Lack of federal funding, mobilization
The White House
has acknowledged the confusion
to somewhere. But it also blamed Congress for not authorizing additional funding to support the coronavirus response.
Meanwhile, the Centers for Disease Control has delegated much of the response to the pandemic to state and local public health departments, which in turn say they are looking to the CDC for guidance, said Stanford Medicine Professor Seema Yasmin, a science communication expert.
“In the middle of this, you have hundreds of millions of Americans saying to themselves, ‘Who’s in charge of what’s going on and what am I supposed to do?'” Yasmin said.
Resources are “really tight” without additional federal funding to set up mass vaccination sites or other major campaigns, said San Francisco Health Officer Susan Phillip.
Programs like the one that sent teams of people into nursing homes to vaccinate the elderly in 2021 have been curtailed or eliminated.
“People with health insurance, with computers, with transportation options can still really choose to get vaccinated or not,” the UC Berkeley herd said.
Some older people and people with disabilities are concerned
The desire to return to “normal” life
may be stronger
among younger people, but they are also at lower risk. More than half of confirmed COVID cases in California are among people ages 18 to 49, according to the latest data from
state COVID-19 dashboard.
Yet Californians over the age of 65 — who make up one-sixth of the population — account for nearly three-quarters of the state’s confirmed deaths.
Another group at increased risk of severe illness and hospitalization are people whose immune systems are compromised. As the masks came off and the safeguards melted away, disabled writer, speaker and model Charisse Hill, who has the inflammatory disease ankylosing spondylitis, went into self-defense isolation.
“The fatigue of a lot of non-disabled people is that they want to travel again,” Hill said. “My fatigue is that I just want autonomy over my own life and daily activities.”
The return to normal ignores that “normal has never been good for people with disabilities,” Hill said.
Some jurisdictions are now moving to restore limited provisions. Last week, the Oakland City Council
reimposed a mask mandate
in community-run buildings after lobbying by groups such as Senior & Disability Action.

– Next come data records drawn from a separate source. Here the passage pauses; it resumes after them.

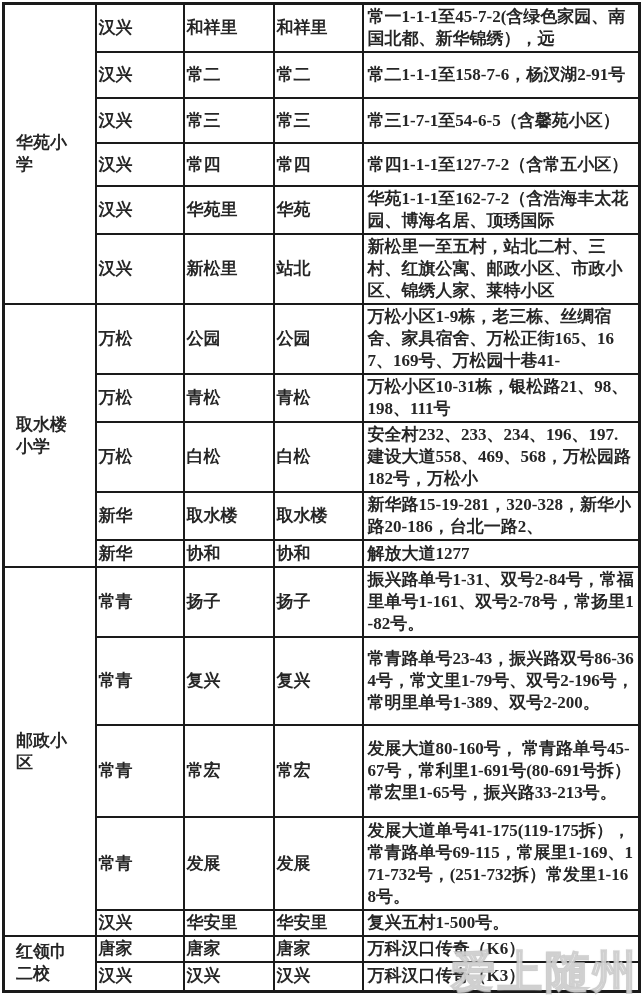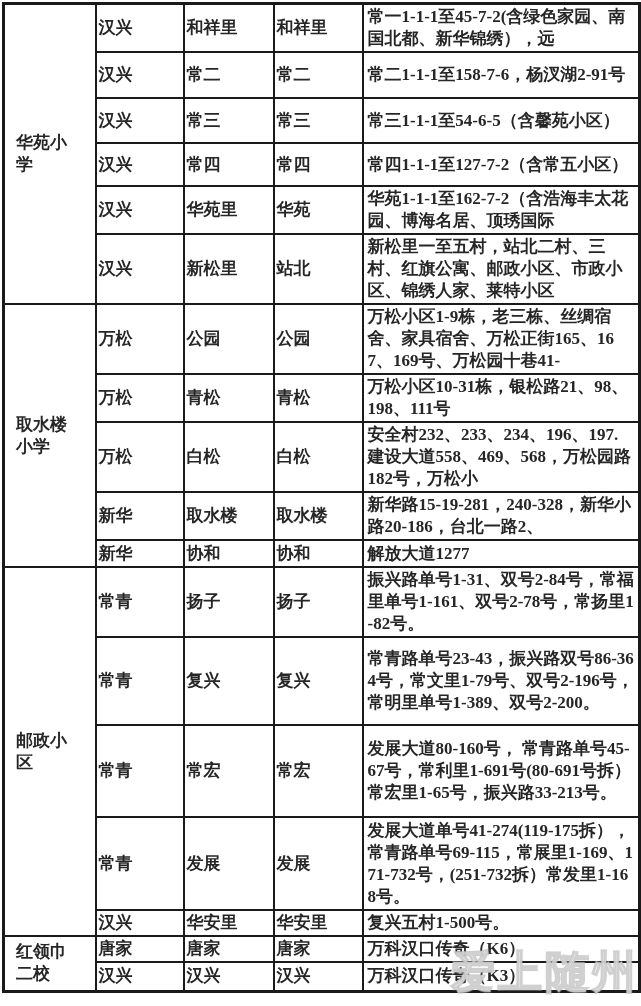"常三1-1-1至54-6-5（含馨苑小区）" td.c-scope { text: 1-1-1 -> 1-7-1 }
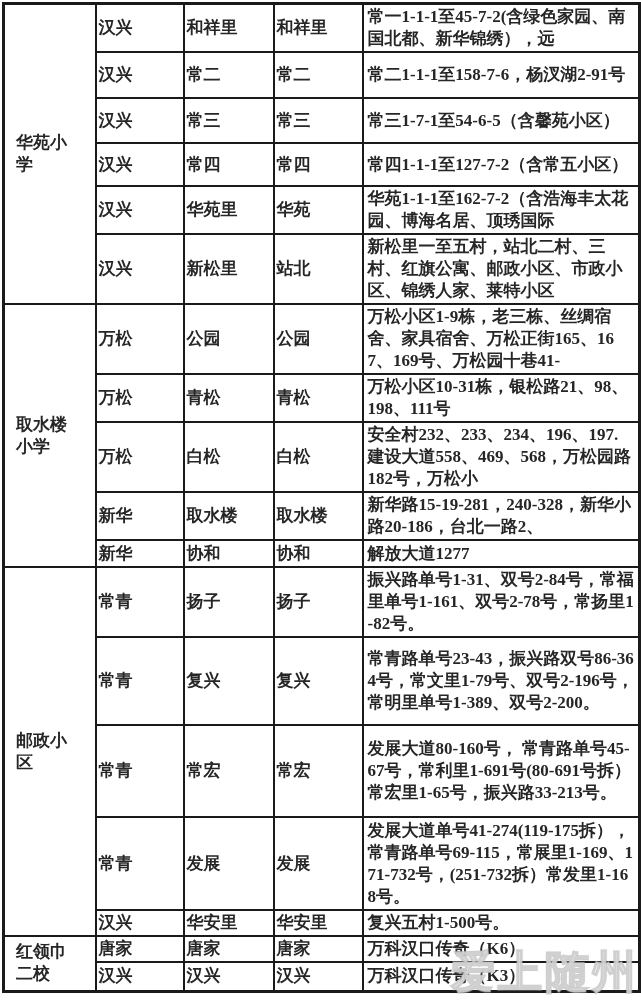"新华路15-19-281，240-328，新华小路20-186，台北一路2、" td.c-scope { text: 240-328 -> 320-328 }
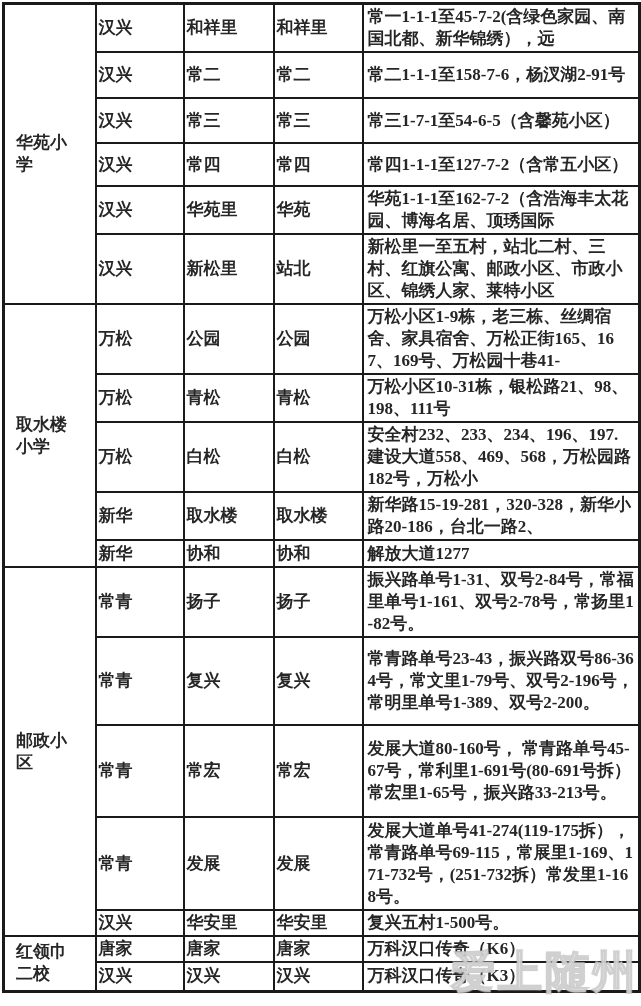"发展大道单号41-274(119-175拆），常青路单号69-115，常展里1-" td.c-scope { text: 41-274 -> 41-175 }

Director of Senior & Disability Action Jessica Lehmann despaired of the attitude that COVID is not serious if mostly elderly and disabled people go to hospital and die. It reinforces the idea that “elderly people and people with disabilities are less important, less valued in society,” she said.
But most public health officials remain reluctant to introduce mask mandates. “We’re not going to impose behavior unless there’s a big change in the virus,” such as a more virulent strain that’s highly infectious, Willis said.
Possible solutions
Barring blanket mandates or expensive marketing and incentive campaigns, health experts see ways the general public can be re-engaged to help slow the virus and protect themselves.
“You’re changing the environment to make the healthy choice the easy choice,” said Dr. Sara Cody, Santa Clara County Public Health Officer.
Simple measures can go a long way: offering free masks at the entrance of buildings or offering patients the bivalent vaccine when they visit their doctor or go to the pharmacy to pick up a prescription. The key is to grab their attention “in that fleeting moment” when they’re motivated, said the Dominican Republic’s Rosenberg.
It could also involve rebranding the vaccine: If part of the pandemic fatigue stems from a sense of uncertainty, then “the vaccine itself is actually the medicine because it makes you safer in every way,” said Marin County’s Willis.
Philip, of San Francisco, added, “we need to reinforce the message that … it’s very effective at keeping people out of the hospital.”